Quelques jours plus tard, M. Léon Mugesera répète le même discours à Kibilira, où se sont déjà produits des massacres en 1990.

Inculpé par le Ministre de la Justice, le libéral Stanislas Mbonampeka, d’incitation à la haine raciale et sous le coup d’un mandat d’amener, M. Léon Mugesera se réfugie dans un camp militaire, où la Gendarmerie n’ose pas aller le chercher, et peut ensuite s’enfuir à l’étranger.

Le MRND et la CDR continuent à organiser des manifestations contre les accords de partage du pouvoir. Elles s’achèvent désormais toutes en combat de rue entre d’une part les Interahamwe et les Impuzamugambi et d’autre part l’opposition. Les violences sporadiques font une douzaine de morts. Cependant, si, selon M. James Gasana, la Gendarmerie tente de contenir les violences et a arrêté, à la fin 1992, une centaine de miliciens " Interahamwe ", la justice se révèle de plus en plus incapable de faire respecter la légalité. Le 5 janvier 1993, exaspéré de son impuissance à poursuivre et à faire arrêter M. Léon Mugesera, le Ministre Stanislas Mbonampeka démissionne. Signe des temps, le poste restera sans titulaire pendant six mois jusqu’à la constitution du ministère Agathe Uwilingiyimana, le 18 juillet 1993.

En même temps, pour échapper à la surveillance de M. James Gasana, une société secrète structurant la tendance hutue extrémiste se crée dans l’armée, sous le nom " d’Amasasu ".

La signature du deuxième accord sur le partage du pouvoir, le 9 janvier 1993, radicalise encore la situation. D’abord, conformément aux craintes des Hutus radicaux, les accords fixent la répartition des sièges de l’Assemblée de transition devant laquelle répondra le Gouvernement. Celle-ci ne sera donc pas élue mais nommée. Les membres du MRND et de la CDR y voient une concession intolérable au FPR, celui-ci s’assurant ainsi d’une présence en nombre alors que, eu égard à la faible proportion de Tutsis du Rwanda, et au fait que nombre d’entre eux sont des proches du parti libéral, des élections tenues immédiatement ne lui auraient donné qu’une faible représentation. De plus, s’agissant du Gouvernement, les partis FDC et le PDC conservent tous leurs postes ministériels. Les cinq postes attribués au FPR sont, à part une création destinée à prendre en charge les réfugiés, tous pris sur le contingent du MRND, qui perd ainsi au profit du FPR quatre de ses sièges, dont le ministère de l’Intérieur.

Eu égard au caractère stratégique de ce ministère, la colère du pouvoir MRND et de ses sympathisants déferle. Le 19 janvier, le MRND et la CDR organisent de violentes manifestations contre l’accord.

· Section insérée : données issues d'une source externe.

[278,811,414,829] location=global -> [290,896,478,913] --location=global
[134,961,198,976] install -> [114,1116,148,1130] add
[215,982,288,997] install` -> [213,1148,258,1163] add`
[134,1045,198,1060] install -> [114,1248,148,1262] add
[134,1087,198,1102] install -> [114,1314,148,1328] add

Le 21 janvier, le Secrétaire général du MRND déclare que son parti le rejette purement et simplement. La présence d’une commission d’enquête internationale sur les violations des droits de l’homme au Rwanda, du 7 au 21 janvier 1993, avait eu un impact certain sur le ralentissement des violences. Son départ le 21 janvier, au moment même où le MRND rejette l’accord, libère leur expression. Pendant six jours, des violences meurtrières menées par des miliciens extrémistes associés aux populations locales dévastent le nord-ouest du Rwanda. Voici comment M. Dismas Nsengiyaremye les présente : " avec la caution des autorités locales, le MRND organisa des manifestations violentes à travers tout le pays du 20 au 22 janvier 1993 et proclama son intention de paralyser toutes les activités. Les partis d’opposition ne se laissèrent pas intimider et organisèrent des contre-manifestations qui neutralisèrent les activistes du MRND et de ses satellites, dans les préfectures de Byumba, Kibungo, Kigali-ville, Kigali rural, Gitarama, Butare, Gikongoro, Cyangugu et Kibuye (sauf commune Rutsiro). Dans les préfectures de Gisenyi, Ruhengeri, Kigali rural (zone de Bumbogo et de Buliza), Byumba (commune Tumba) et Kibuye (commune Rutsiro), ces manifestations se transformèrent rapidement en émeutes et les prétendants manifestants se mirent à tuer les Tutsis et des membres des partis d’opposition. Il y eut environ 400 morts et 20 000 personnes déplacées ".